◆ **WHAT TO DO**
Copy out each line in the listing below where the word "Tropical" appears.

◆ **GIVEN DATA**
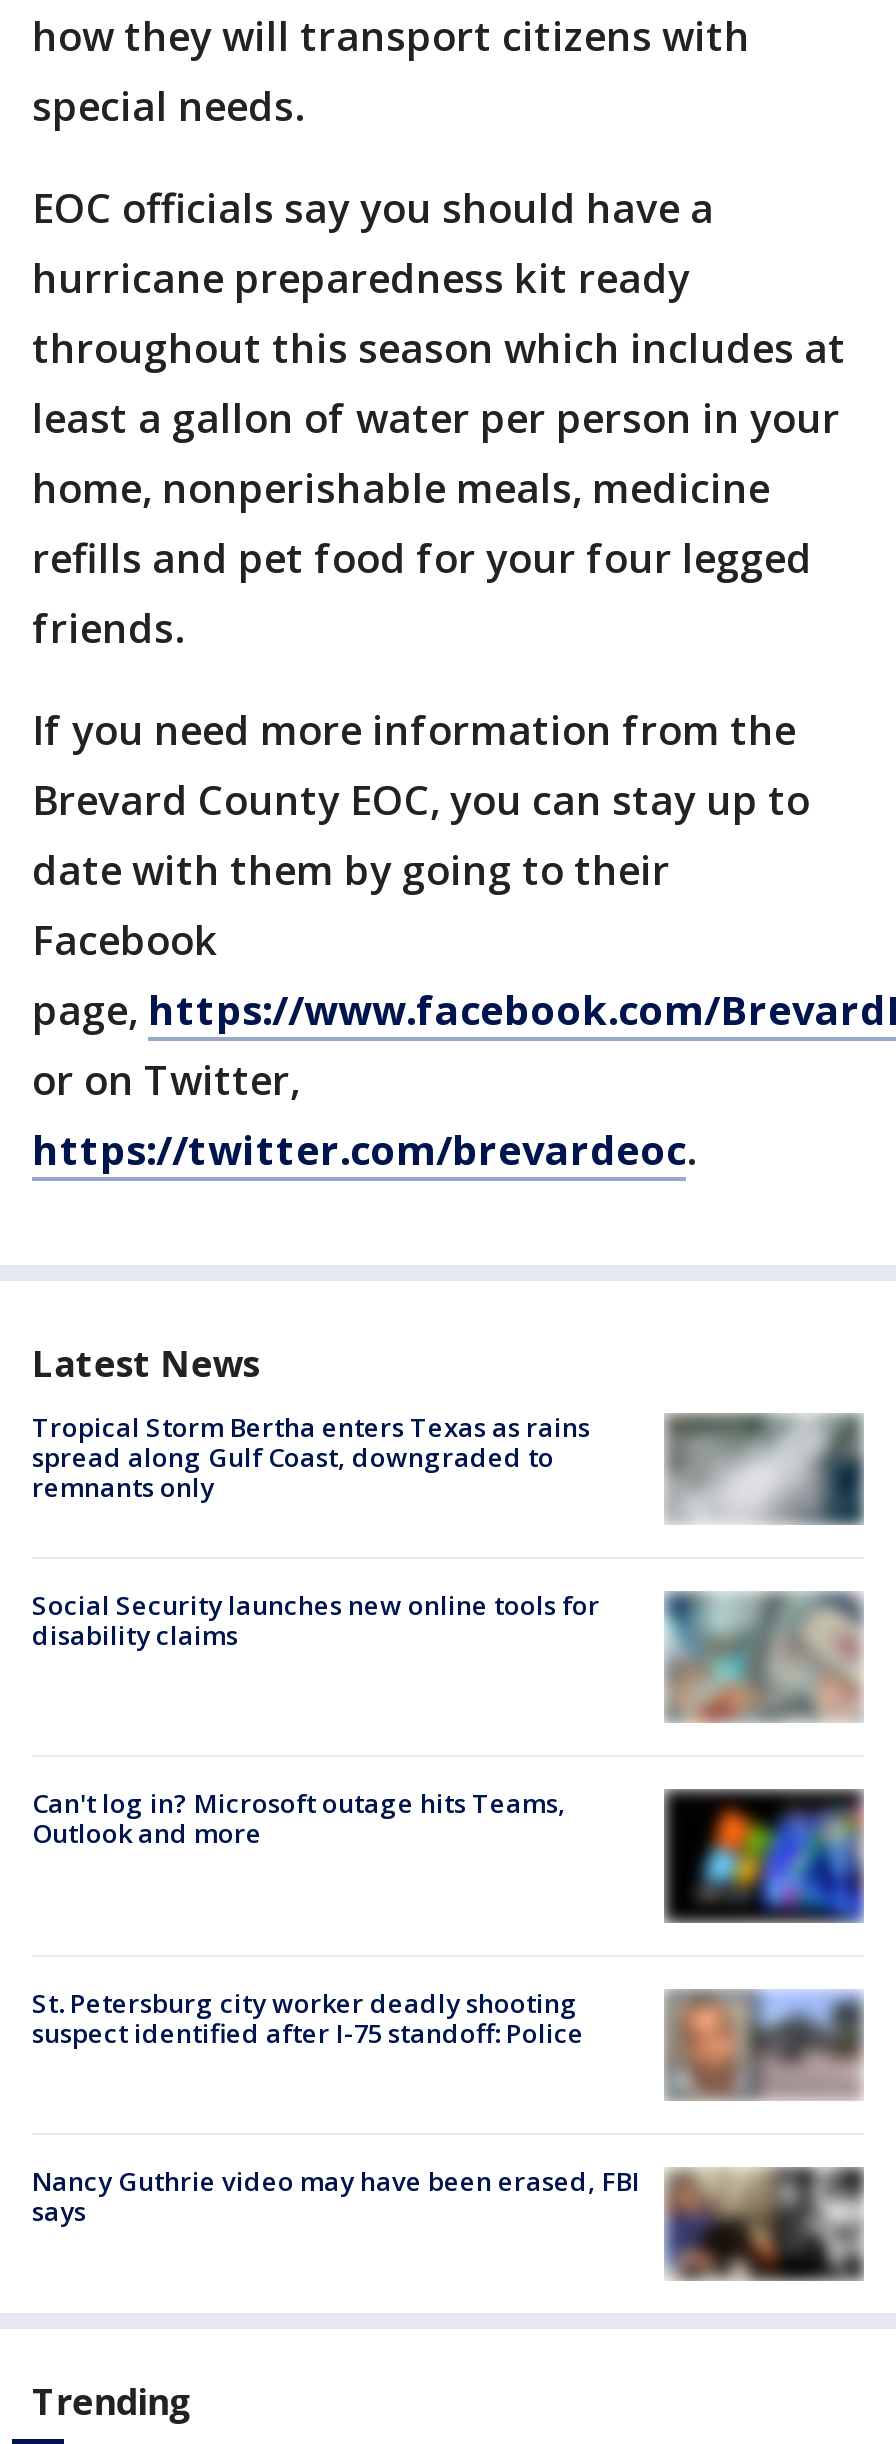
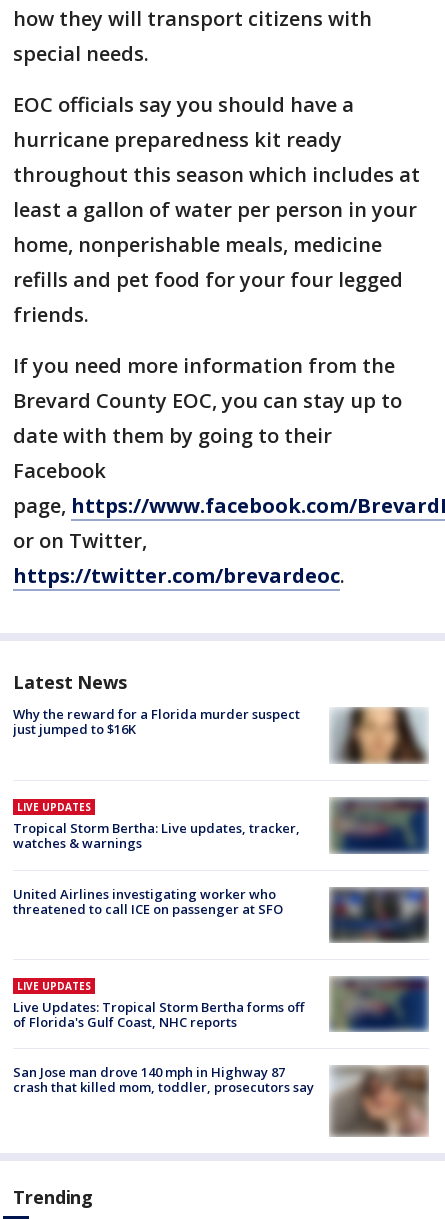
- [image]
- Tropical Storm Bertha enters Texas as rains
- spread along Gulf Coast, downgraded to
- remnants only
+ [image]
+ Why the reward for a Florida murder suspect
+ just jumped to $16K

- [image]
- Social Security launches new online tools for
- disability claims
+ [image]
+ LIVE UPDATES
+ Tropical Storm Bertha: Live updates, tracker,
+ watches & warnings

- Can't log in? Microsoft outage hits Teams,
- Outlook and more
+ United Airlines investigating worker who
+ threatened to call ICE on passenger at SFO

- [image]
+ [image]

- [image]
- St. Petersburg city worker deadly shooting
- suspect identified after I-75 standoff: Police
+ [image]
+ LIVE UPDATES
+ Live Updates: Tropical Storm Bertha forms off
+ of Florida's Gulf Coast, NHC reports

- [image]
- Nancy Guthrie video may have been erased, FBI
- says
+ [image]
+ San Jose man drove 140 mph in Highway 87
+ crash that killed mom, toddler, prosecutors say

◆ **ANSWER TO THIS TASK**
- Tropical Storm Bertha enters Texas as rains
+ Tropical Storm Bertha: Live updates, tracker,
+ Live Updates: Tropical Storm Bertha forms off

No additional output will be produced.